Keputusan ini diumumkan melalui surat dengan kop resmi Partai NasDem yang dikeluarkan pada Jumat (29/8/2025).
Dalam surat tersebut dijelaskan bahwa pencopotan dilakukan berdasarkan hasil Rapat Pimpinan Fraksi Partai NasDem.
Dari rapat itu, pimpinan fraksi sepakat untuk menarik posisi Sahroni dan menggantikannya dengan politisi senior NasDem, H. Rusdi Masse Mappasessu, yang sebelumnya merupakan anggota Komisi IV DPR RI.
Dengan keputusan ini, Ahmad Sahroni kini hanya berstatus sebagai anggota Komisi I DPR RI.
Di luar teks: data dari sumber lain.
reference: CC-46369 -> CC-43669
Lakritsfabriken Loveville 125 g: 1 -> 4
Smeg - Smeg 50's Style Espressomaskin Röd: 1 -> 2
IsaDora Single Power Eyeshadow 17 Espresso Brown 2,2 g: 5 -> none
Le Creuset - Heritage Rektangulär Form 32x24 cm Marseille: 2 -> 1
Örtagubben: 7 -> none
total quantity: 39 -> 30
Sementara Rusdi Masse mulai menjabat sebagai Wakil Ketua Komisi III DPR RI sejak tanggal surat keputusan tersebut berlaku, yakni Jumat (29/8/2025).
Surat pergantian ini juga telah ditembuskan ke berbagai pihak terkait, termasuk Pimpinan DPR RI, pimpinan Komisi I, III, IV, serta Sekretariat Jenderal DPR RI.
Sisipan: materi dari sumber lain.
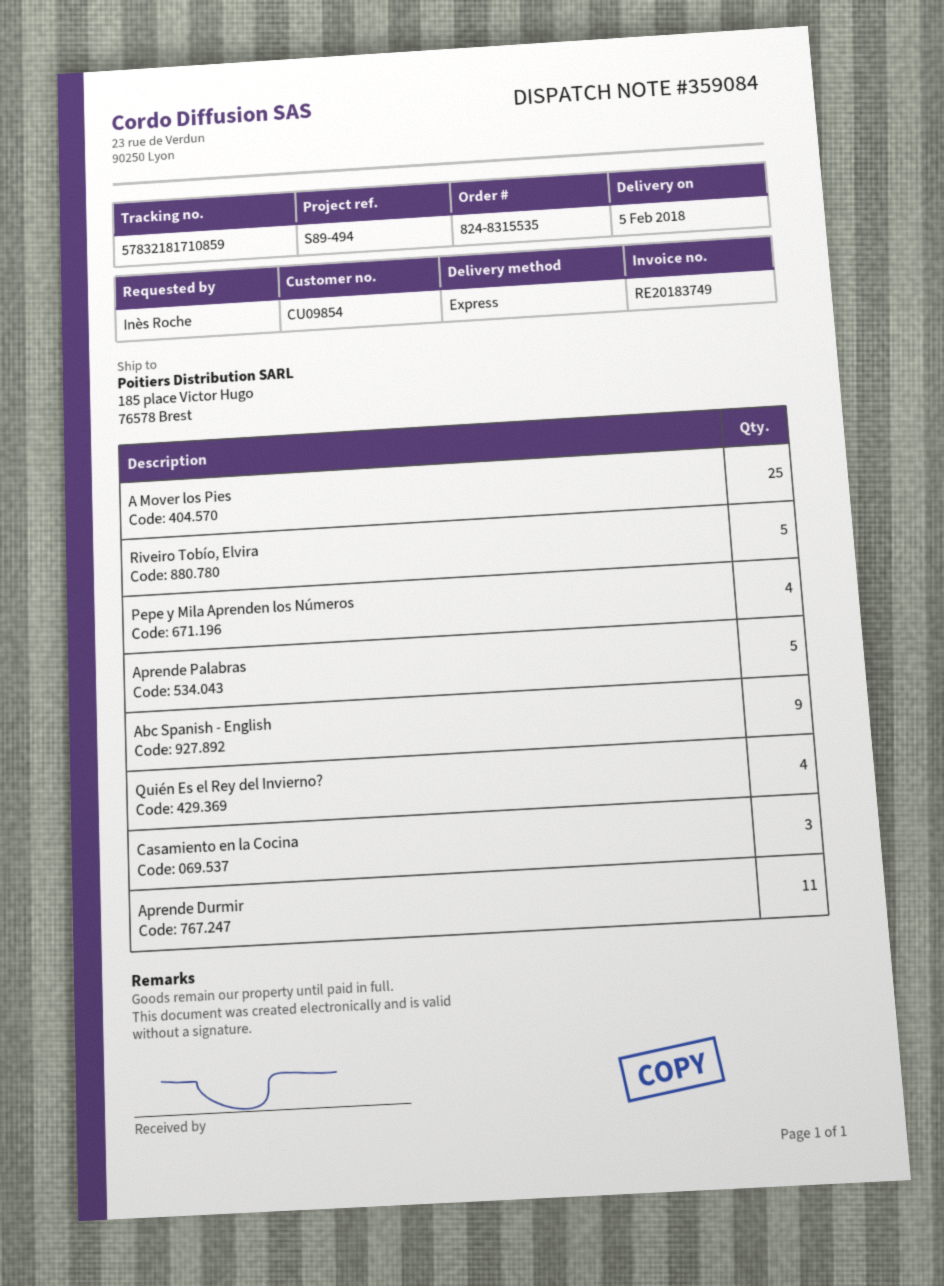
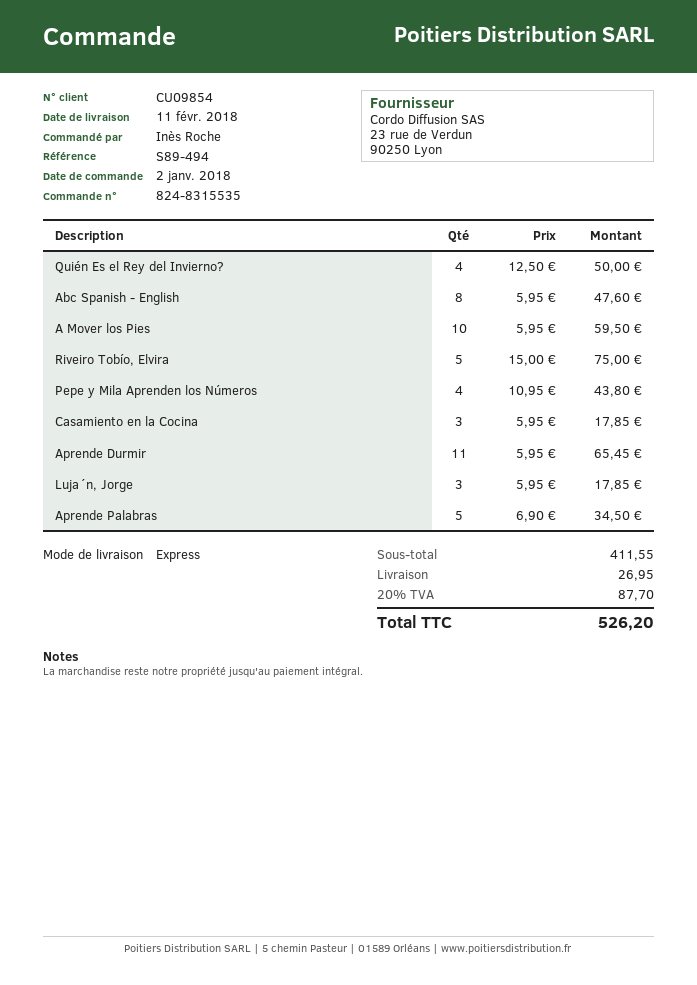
delivery date: 2018-02-05 -> 2018-02-11
A Mover los Pies: 25 -> 10
Abc Spanish - English: 9 -> 8
Luja´n, Jorge: none -> 3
Pencopotan ini tidak lepas dari sorotan masyarakat terhadap pernyataan Ahmad Sahroni yang menuai kontroversi.
Dalam kunjungan kerjanya di Polda Sumut pada Jumat (22/8/2025), ia menyebut masyarakat Indonesia "tolol" apabila mendukung pembubaran DPR RI.
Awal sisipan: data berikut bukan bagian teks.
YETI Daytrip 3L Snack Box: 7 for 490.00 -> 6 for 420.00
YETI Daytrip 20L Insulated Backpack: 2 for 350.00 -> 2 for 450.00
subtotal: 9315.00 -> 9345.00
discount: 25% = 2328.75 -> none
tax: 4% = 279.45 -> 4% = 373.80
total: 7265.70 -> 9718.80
“Orang yang cuma mental bilang bubarin DPR, itu adalah orang tolol sedunia,” ujar Sahroni.
Pernyataan tersebut memicu gelombang kritik tajam dari masyarakat.
Banyak pihak menilai pernyataan itu arogan, terlebih mengingat Ahmad Sahroni sudah hampir tiga periode menjabat sebagai anggota DPR RI dengan gaji yang bersumber dari rakyat.
Situasi pun memanas hingga berujung aksi demonstrasi di sekitar kompleks DPR RI sejak Senin (25/8/2025).
Aksi tersebut bahkan berujung ricuh dan menelan korban luka.
Langkah pencopotan Ahmad Sahroni dinilai sebagai upaya Partai NasDem untuk meredam gejolak politik dan mengembalikan citra partai di mata publik.
Penunjukan Rusdi Masse yang dikenal berpengalaman dianggap sebagai langkah strategis dalam menjaga stabilitas kinerja Komisi III DPR RI.
Meski demikian, masyarakat masih menantikan respons resmi dari Ahmad Sahroni terkait pencopotan ini.
Hingga kini, ia belum memberikan pernyataan terbuka kepada media.